Nous progressons lentement: une bande de terre sèche, une nouvelle rivière que nous traversons en bateau, encore quelques kilomètres à pied, puis un véritable lac formé par les inondations, que nous franchissons également en barque. Ensuite, une jeep de rencontre nous emmène une vingtaine de kilomètres plus loin. Enfin, comme le soir tombe, nous parvenons à Jilib.

 
 

Lundi 1er décembre

A 10 heures du matin, nous atteignons en bateau les 4000 personnes bloquées par les eaux et leur distribuons aussitôt des antipaludiques, des sels de réhydratation et des pansements. La situation sanitaire est catastrophique. Le paludisme et les infections respiratoires font rage parmi les adultes, et les enfants, déjà affaiblis par la diarrhée et la malnutrition, sont infestés par la conjonctivite. Cette foule misérable se compose principalement de femmes et d’enfants. Les vieillards et les tout petits, particulièrement vulnérables, ont été les premiers à succomber.

J’observe un enfant d’environ deux ans. Son estomac distendu est le symptôme manifeste de la bilharziose, ses membres émaciés témoignent d’une évidente malnutrition, ses yeux sont dévorés par la conjonctivite. Une mouche s’y promène en toute quiétude – le malheureux n’a plus la force de la chasser. Un peu plus loin, une femme fixe son village, englouti sous les eaux quelques mètres plus bas. “C’était ma maison”, dit-elle en désignant un toit de paille encore partiellement émergé.

Alors que nous repartons à bord du bateau, laissant derrière nous ces milliers de désespérés, personne ne dit mot.
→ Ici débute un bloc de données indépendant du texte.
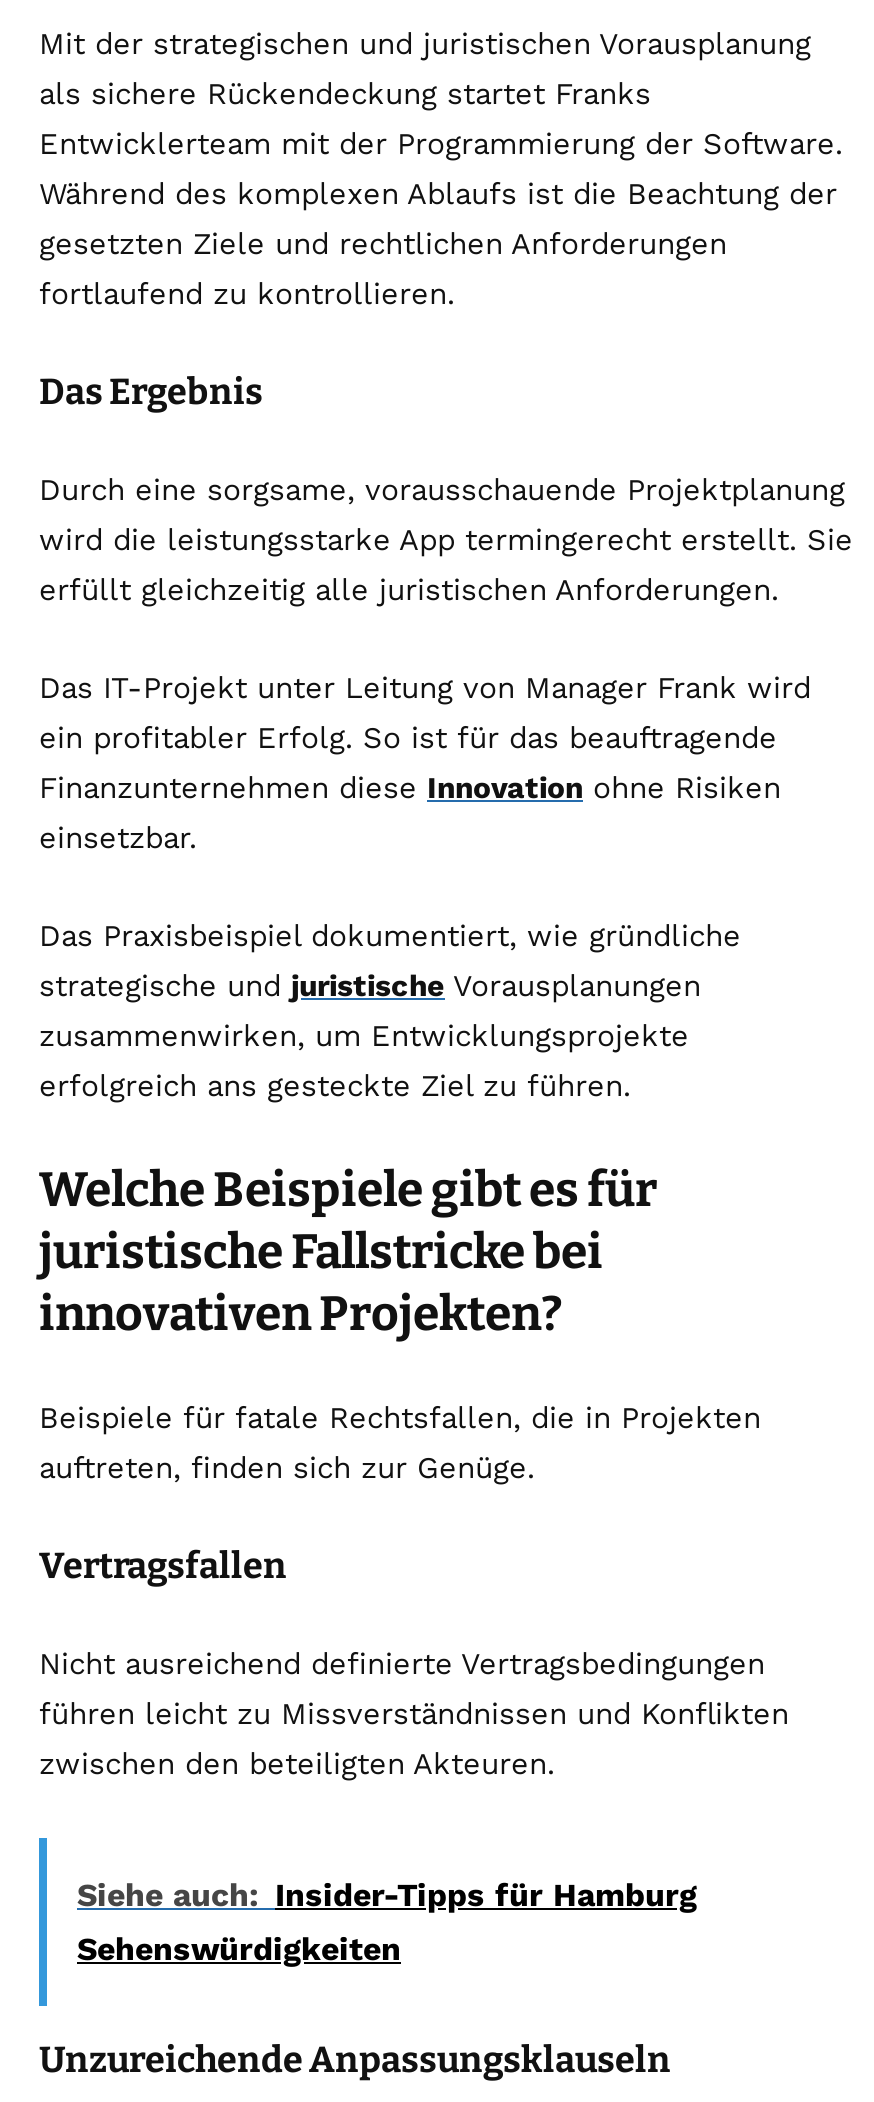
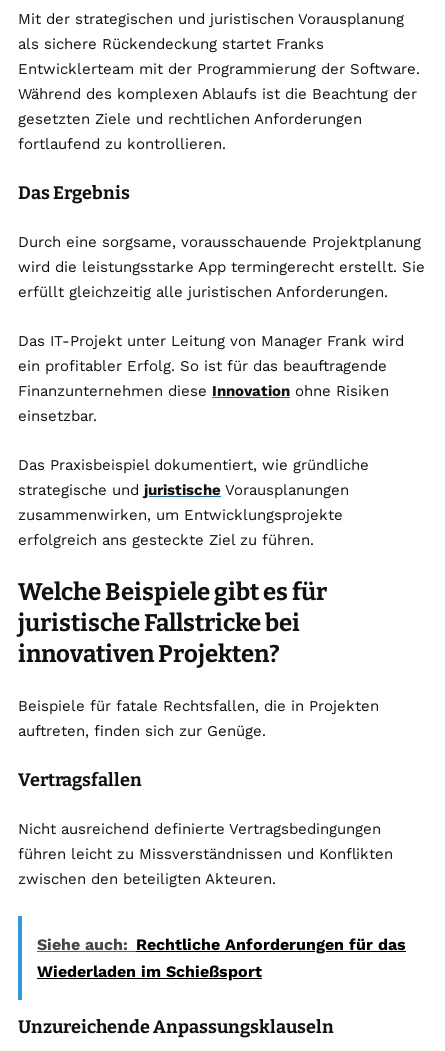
[77,1876,697,1968] Siehe auch: Insider-Tipps für Hamburg | Sehenswürdigkeiten -> [37,935,406,981] Siehe auch: Rechtliche Anforderungen für das | Wiederladen im Schießsport

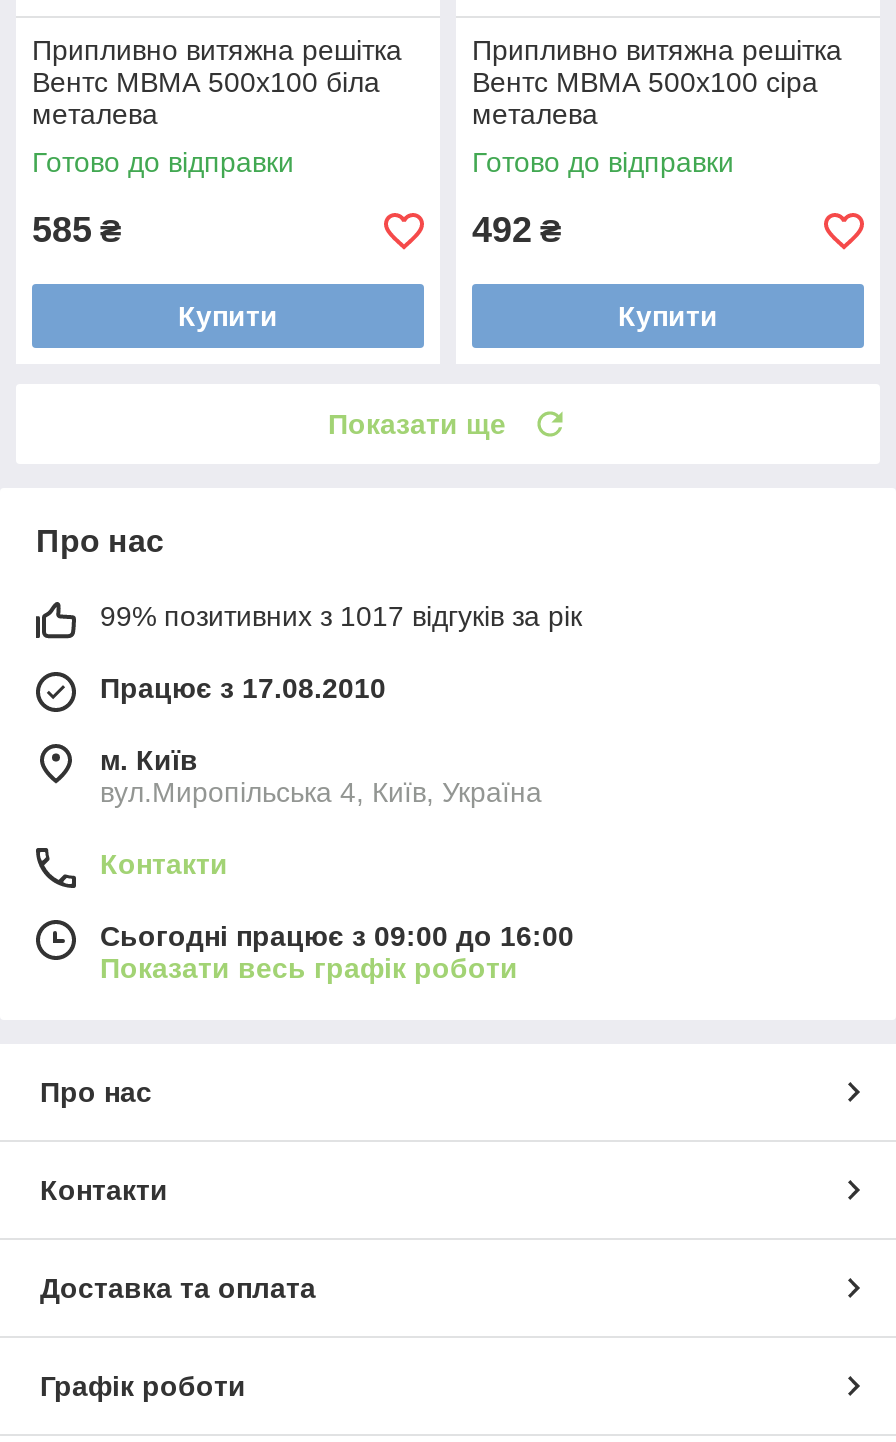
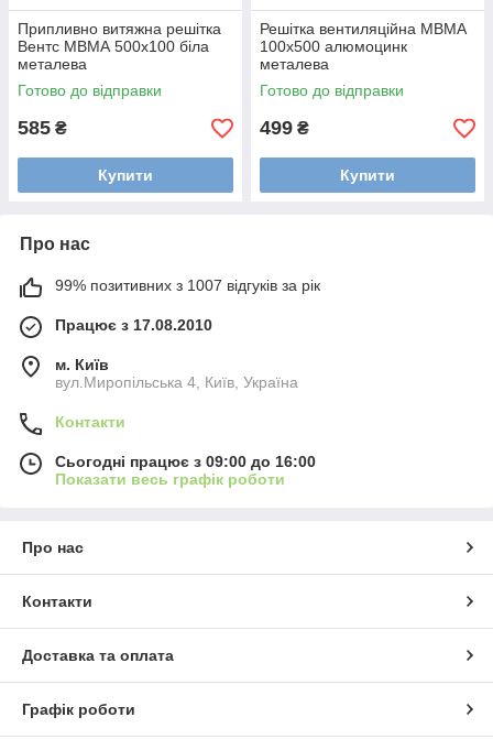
[472,34,842,98] Припливно витяжна решітка | Вентс МВМА 500х100 сіра -> [260,20,467,55] Решітка вентиляційна МВМА | 100х500 алюмоцинк
[472,210,562,250] 492 ₴ -> [260,117,309,139] 499 ₴
[328,408,506,440] Показати ще -> none
[100,600,582,632] 99% позитивних з 1017 відгуків за рік -> [55,277,320,294] 99% позитивних з 1007 відгуків за рік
Plongés dans notre méditation où se mêlent des sentiments d’impuissance, de tristesse et d’amertume, mais aussi de colère, nous gardons ainsi le silence plus d’une heure durant. Comment faire pour secourir ces gens? Il est plus facile d’accéder à une population en état de siège. On peut toujours négocier avec les belligérants. Mais avec l’eau?

Mardi 2 décembre

Le voyage de retour n’est pas plus facile, mais, maintenant que nous avons accompli notre mission, cela nous semble moins important. A un moment donné, nous nous trouvons à court d’eau potable et devons étancher notre soif en recueillant l’eau stockée dans les plis de nos imperméables, cependant que la pluie continue de nous tremper jusqu’aux os. Un peu plus tard, cernés par les inondations comme les malheureux isolés sur leur digue, nous passons quatre heures angoissantes jusqu’à ce que, à la nuit tombée, un énorme tracteur nous sauve en tirant comme une barque, pendant deux heures, notre Land Cruiser.

La situation continuant de s’aggraver, plus aucun convoi “routier” ne pourra atteindre la région avant des semaines.

 

Josué Anselmo
Délégué information du CICR basé à Nairobi, Kenya.